PROBLEM
Give back exactly the lines that start at the one containing "Adam | hire_date: 2005-04-10 -> 2005-06-25" and run to the end of the material, leaving out the pictures.

INPUT DATA

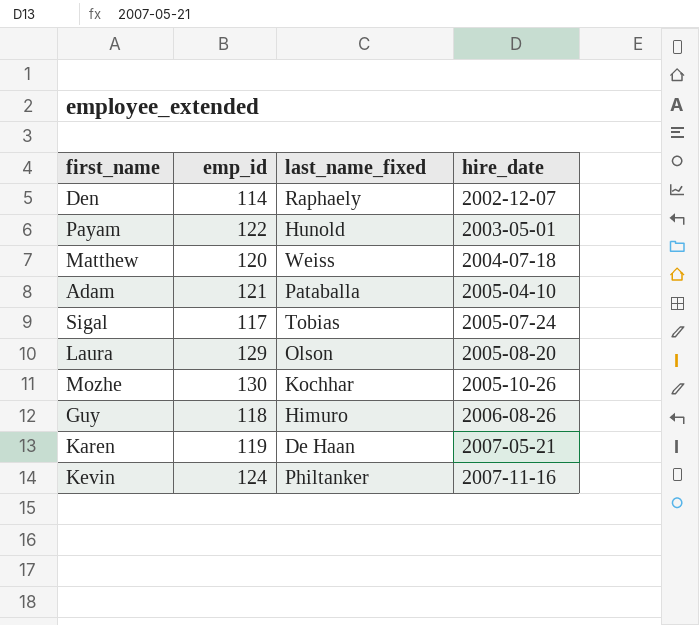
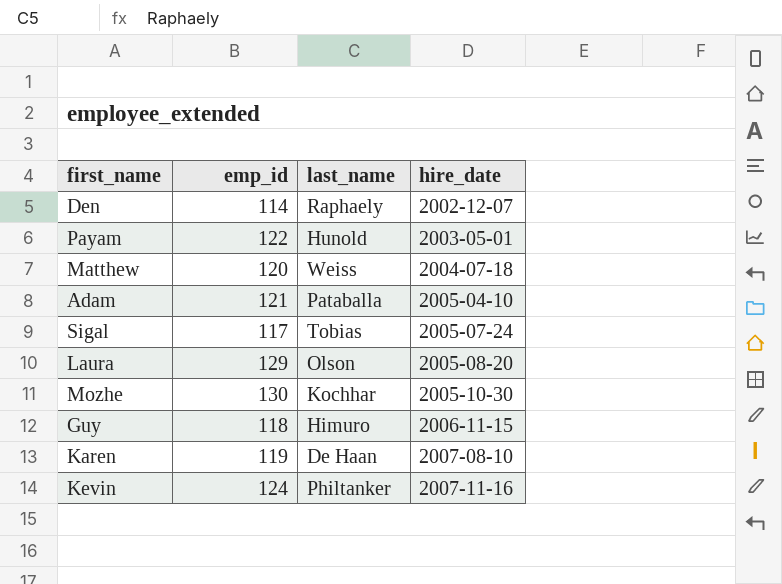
column name: last_name_fixed -> last_name
Mozhe | hire_date: 2005-10-26 -> 2005-10-30
Guy | hire_date: 2006-08-26 -> 2006-11-15
Karen | hire_date: 2007-05-21 -> 2007-08-10

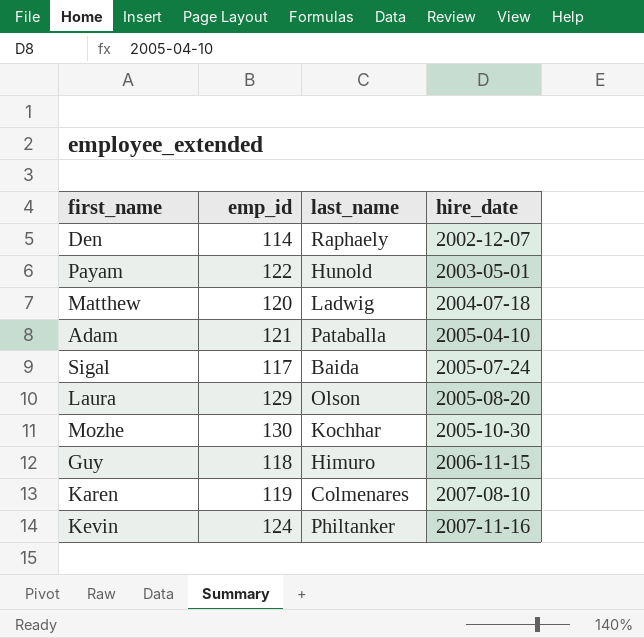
Matthew | last_name: Weiss -> Ladwig
Sigal | last_name: Tobias -> Baida
Karen | last_name: De Haan -> Colmenares

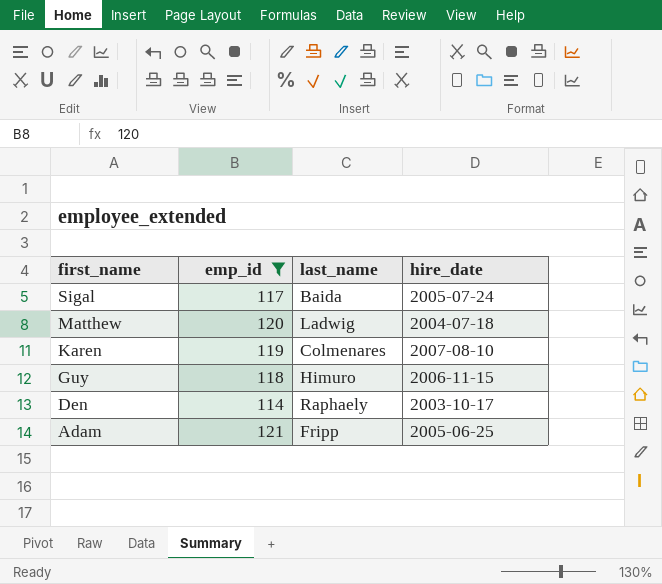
filter: none -> emp_id <= 121
row order: hire_date ascending -> first_name descending
Den | hire_date: 2002-12-07 -> 2003-10-17
Adam | last_name: Pataballa -> Fripp
Adam | hire_date: 2005-04-10 -> 2005-06-25

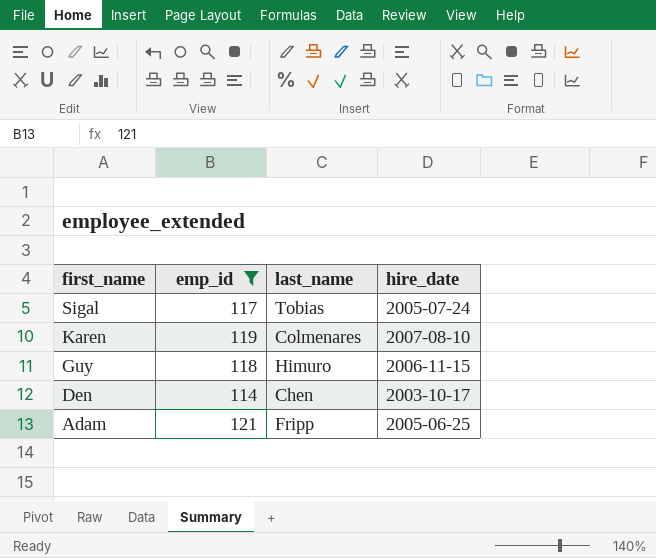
row Matthew: 120 | Ladwig | 2004-07-18 -> none
Sigal | last_name: Baida -> Tobias
Den | last_name: Raphaely -> Chen

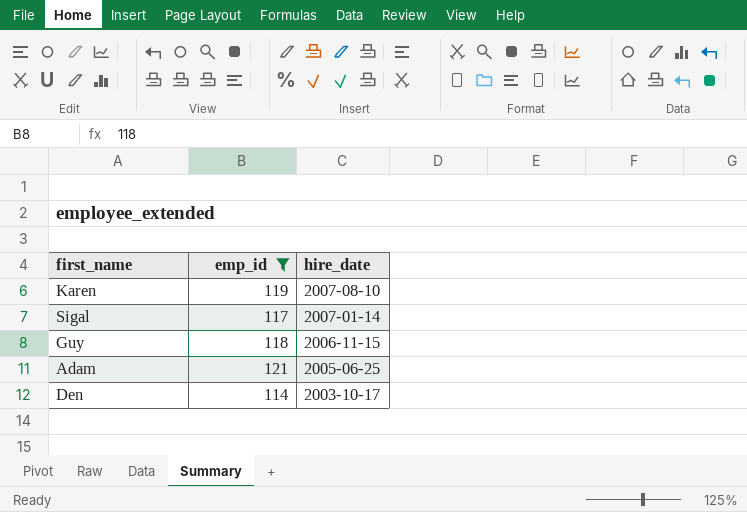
row order: first_name descending -> hire_date descending
column last_name | position: 3 -> none
Sigal | hire_date: 2005-07-24 -> 2007-01-14

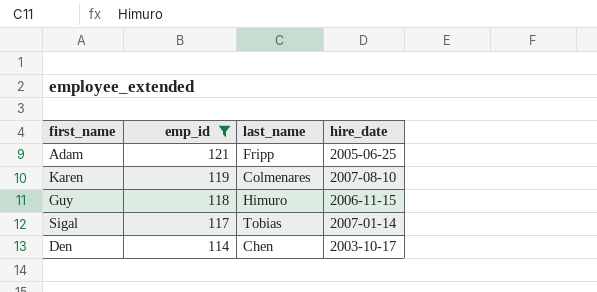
row order: hire_date descending -> emp_id descending
column last_name | position: none -> 3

OUTPUT FOR THIS TASK
Adam | hire_date: 2005-04-10 -> 2005-06-25

row Matthew: 120 | Ladwig | 2004-07-18 -> none
Sigal | last_name: Baida -> Tobias
Den | last_name: Raphaely -> Chen

row order: first_name descending -> hire_date descending
column last_name | position: 3 -> none
Sigal | hire_date: 2005-07-24 -> 2007-01-14

row order: hire_date descending -> emp_id descending
column last_name | position: none -> 3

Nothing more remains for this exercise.